A College professor and student trace the roots of a global religion from suburban Pomona to the outskirts of Saigon
By Eva Emerson
In many ways, the little known religion of Caodai seems the ultimate product of California’s New Age movement: In a painting of the official pantheon, Buddha hovers over Lao Tse, Jesus Christ, Confucius, with the Chinese goddess of mercy, Quan Am, sitting to the left. Caodai espouses vegetarianism, meditation, gender equality and tolerance of all the world’s religions. Its teachings come from divine messages, often written in verse, received in séances by spiritual mediums.
But this inclusive religion is actually a product of a completely different cultural and historical milieu—that of 1920s French Indochina. And while Caodai wasn’t born in California, like the Vietnamese immigrants who first brought its teachings to the U.S., it is starting to prosper.
USC College’s Janet Hoskins, a professor of anthropology and South East Asian scholar, and her former student Vy-Uyen “Judy” Cao (’04) have studied Caodai, its growth in California and the contrasts in how it’s practiced here and in Vietnam. The research project has literally has taken them around the world, from suburban Pomona and the Silicon Valley to southern Vietnam.
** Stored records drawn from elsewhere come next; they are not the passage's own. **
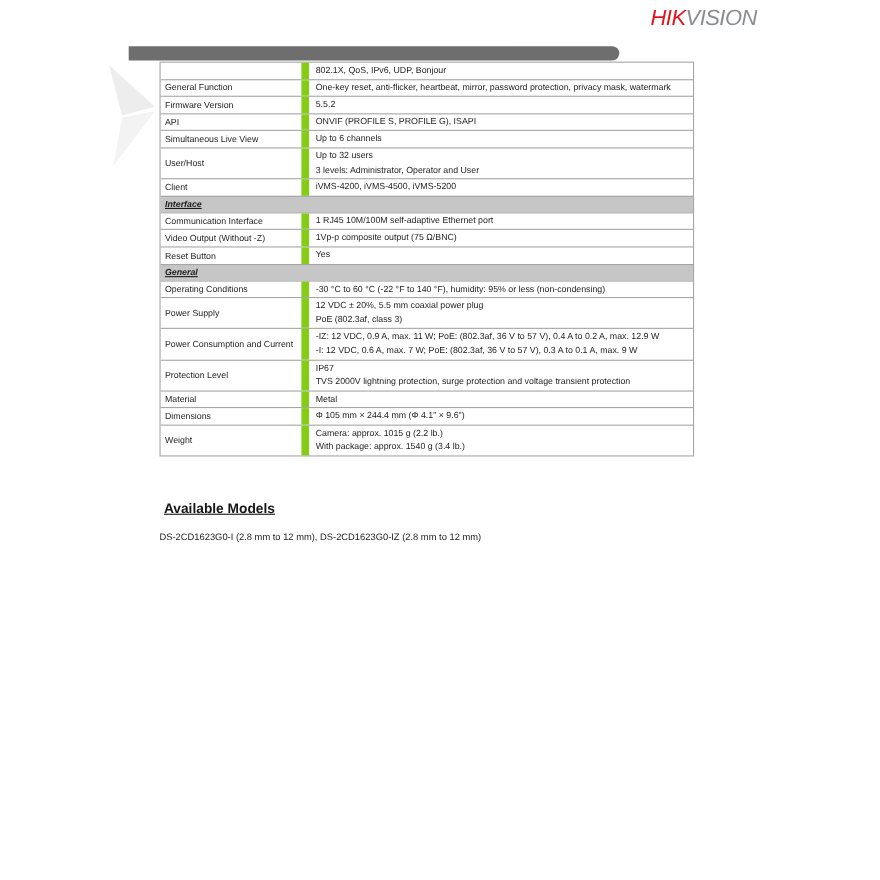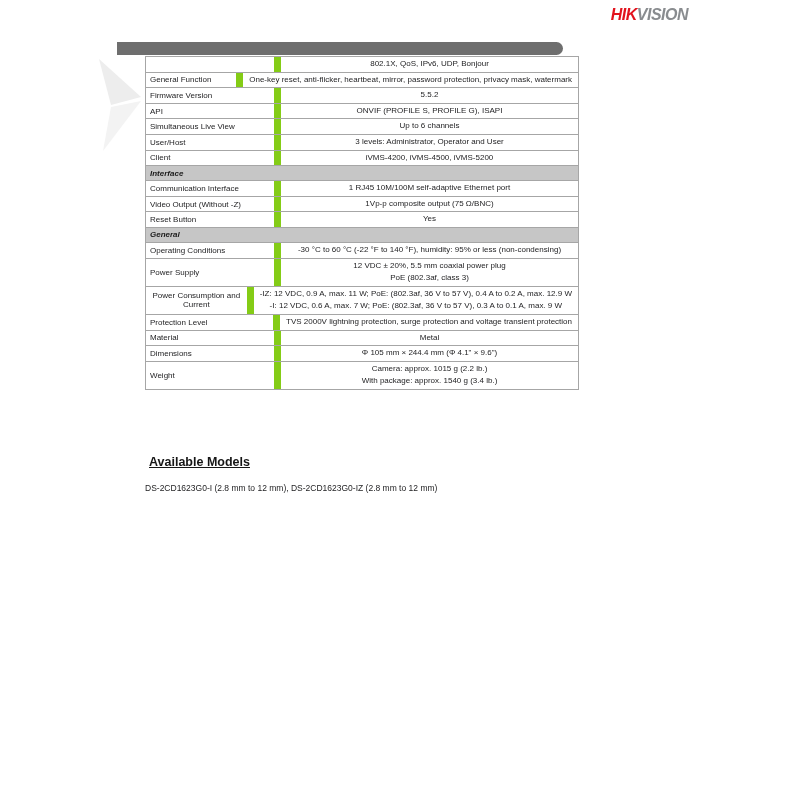--- a/index.html
+++ b/index.html
@@ -18,8 +18,8 @@
     position: absolute;
     top: 6px;
     right: 112px;
-    font-size: 16px;
-    font-weight: bold;
+    font-size: 20px;
+    font-weight: normal;
     font-style: italic;
     letter-spacing: -0.5px;
     white-space: nowrap;

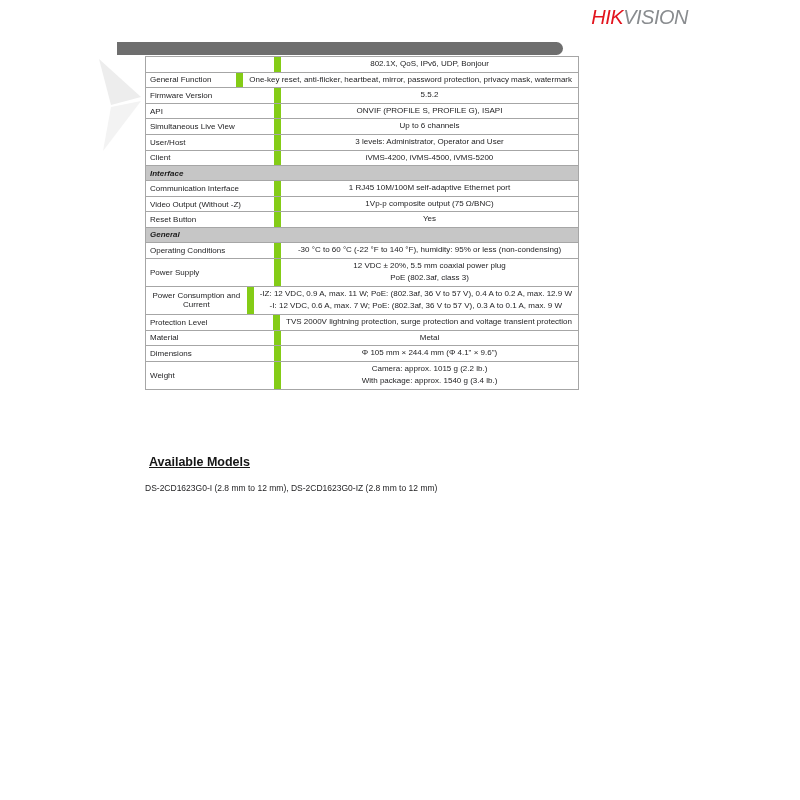--- a/index.html
+++ b/index.html
@@ -50,11 +50,10 @@
     position: absolute;
     left: 145px;
     top: 56px;
-    width: 434px;
+    width: 486px;
     border: 1px solid #a6a6a6;
     box-sizing: border-box;
     font-size: 8px;
-    text-align: center;
   }
   .trow {
     display: flex;

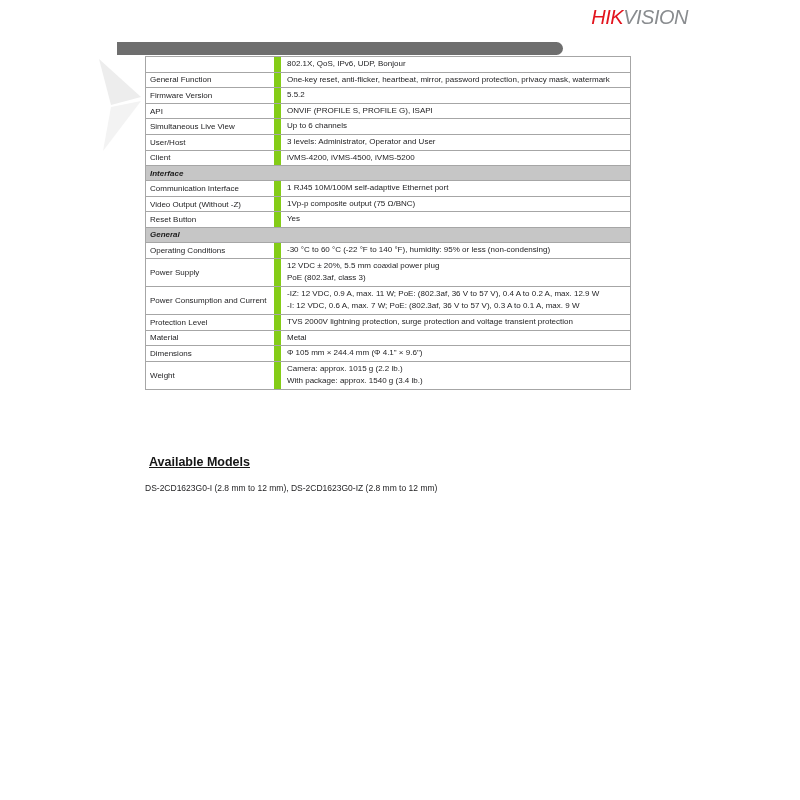--- a/index.html
+++ b/index.html
@@ -160,6 +160,7 @@
       <div class="trow">
         <div class="cell label">User/Host</div>
         <div class="cell value">
+          <div class="vline">Up to 32 users</div>
           <div class="vline">3 levels: Administrator, Operator and User</div>
         </div>
       </div>

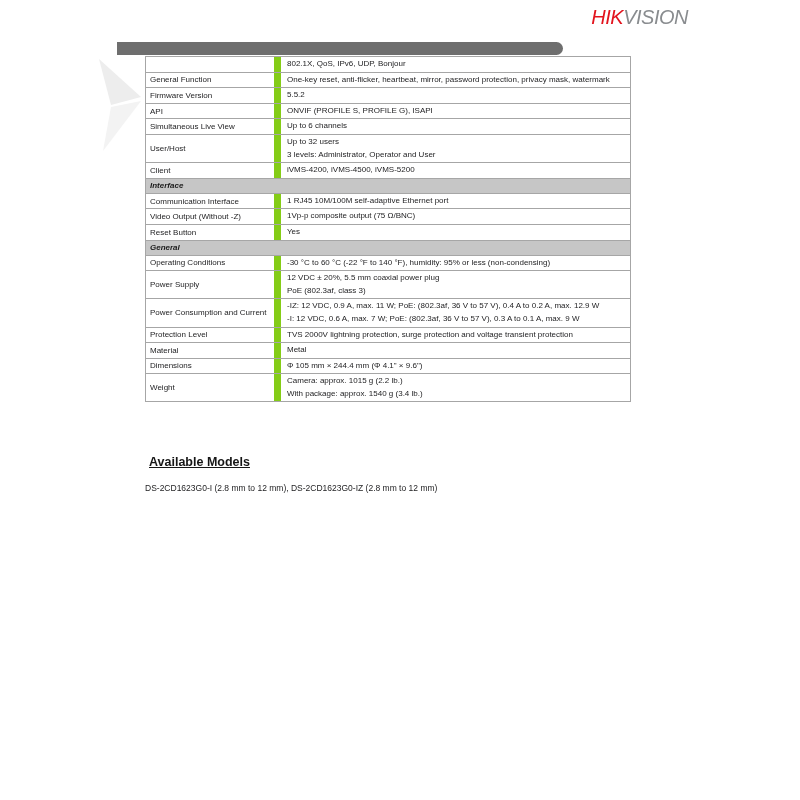--- a/index.html
+++ b/index.html
@@ -88,6 +88,7 @@
     font-weight: bold;
     font-style: italic;
     color: #1a1a1a;
+    text-decoration: underline;
   }
 
   

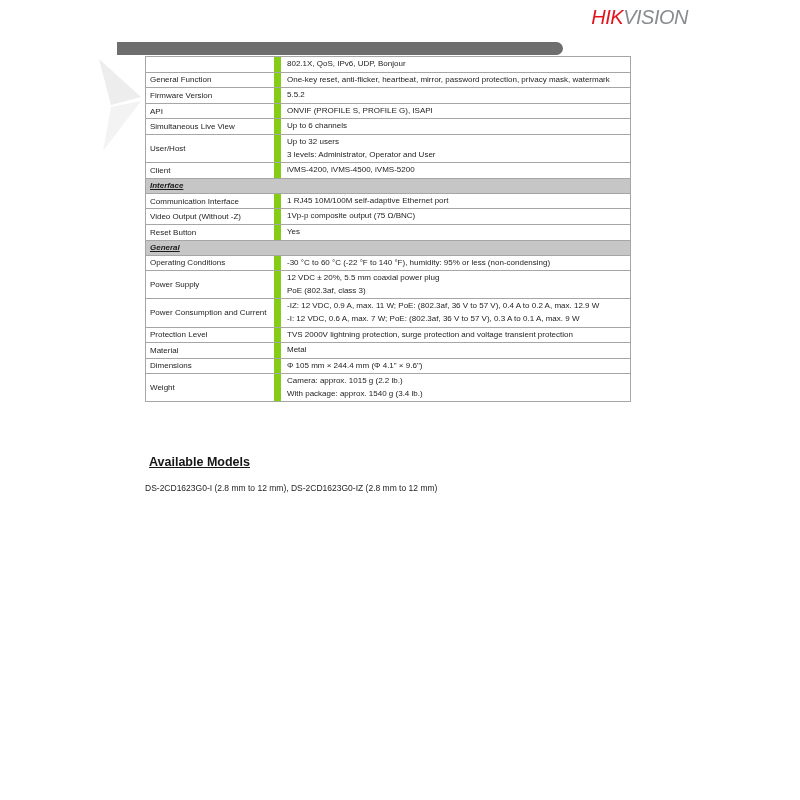--- a/index.html
+++ b/index.html
@@ -218,6 +218,7 @@
       <div class="trow">
         <div class="cell label">Protection Level</div>
         <div class="cell value">
+          <div class="vline">IP67</div>
           <div class="vline">TVS 2000V lightning protection, surge protection and voltage transient protection</div>
         </div>
       </div>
From its inception, Caodai has envisioned itself as a global religion, says Hoskins. Created in 1926, Caodai seeks to unite East and West in a universal faith. Its tenets blend the Asian philosophies and religious traditions of Buddhism, Daoism and Confucianism with Roman Catholicism, humanism and other European ideals. Among the best-known saints are Chinese leader Sun Yat-sen, Vietnamese poet and prophet Trang Trinh and French author and humanist Victor Hugo.
“In some ways it was a concept ahead of its time,” says Hoskins. “Now the leaders believe the world may be more receptive to their message of unity.”
Caodai in California
There are now 26 Caodai temples in California, with the largest congregations in Orange County and near San Jose. The community has started building a replica of Caodai’s most important temple in Riverside, and has hopes to build meditation and study centers to attract more interest from the English-speaking community.
Hoskins discovered the resurgence of the Caodai movement in California by chance. She saw what looked like a small temple in a converted suburban house in Pomona, about “five minutes from the house I grew up in,” she says.
Hoskins approached Cao, then a senior psychology major, to take part in her new study because she needed someone who could speak and translate Vietnamese to help with her interviews of Caodaists.
Through interviews, Hoskins and Cao began to gather a better view of the religion from its own followers, including temple elders, younger members and a few American converts, most notably a Vietnam War Veteran.
“We’re trying to come up with a personal view of a religion that has been in America for more than 20 years now, but that few know about outside of the Vietnamese community,” says Cao.
Journey to Vietnam
In July of last year, Hoskins and Cao flew to Saigon, now called Ho Chi Minh City, to visit the major temples of Caodai. Despite repression by the Vietnamese socialist government, Caodai is the third largest religion in the country, with an estimated 5 million followers and some 1,300 temples in south Vietnam alone.
From Saigon, they traveled to Tay Ninh, the town where Caodai was founded and home of the largest and most important Caodai temple. Brightly painted—called “the kind of temple Walt Disney might have built for Fantasyland” by The Lonely Planet Guide to Vietnam and “a congregation of kitsch” by journalist Ron Gluckman—and a growing tourist attraction, the Tay Ninh temple is comparable to the Vatican in its importance to followers.
On the trip, they interviewed 20 Caodaists. Hoskins says that many people told them that Caodai had survived a difficult time since the fall of Saigon in 1975, but that now new temples are being built and the older ones renovated. “Interest in religion is increasing all over Vietnam, and tourism has helped Caodai because the Tay Ninh temple is the second largest tourist attraction in South Vietnam,” she says.
“One of the most interesting things was to see the different sects of Caodai, which had branched off from the original over the last 80 years,” says Hoskins. “The California community is so much smaller, that they tend to emphasize the similarities between the branches. In Vietnam, the differences are much clearer.”
On the negative side, in Vietnam spiritism and séances are illegal and new regulations that took effect last November make it illegal for people to discuss religion on the Internet, Hoskins says.
Hoskins, Cao and USC sophomore Bao-Viet Nguyen, who is now working with Hoskins, are preparing a paper on their work for a February conference on Religion, Immigration and Social Justice organized by USC’s Center for Civic and Religious Culture. In April, they will present at a UC Riverside conference marking 30 years since the fall of Saigon.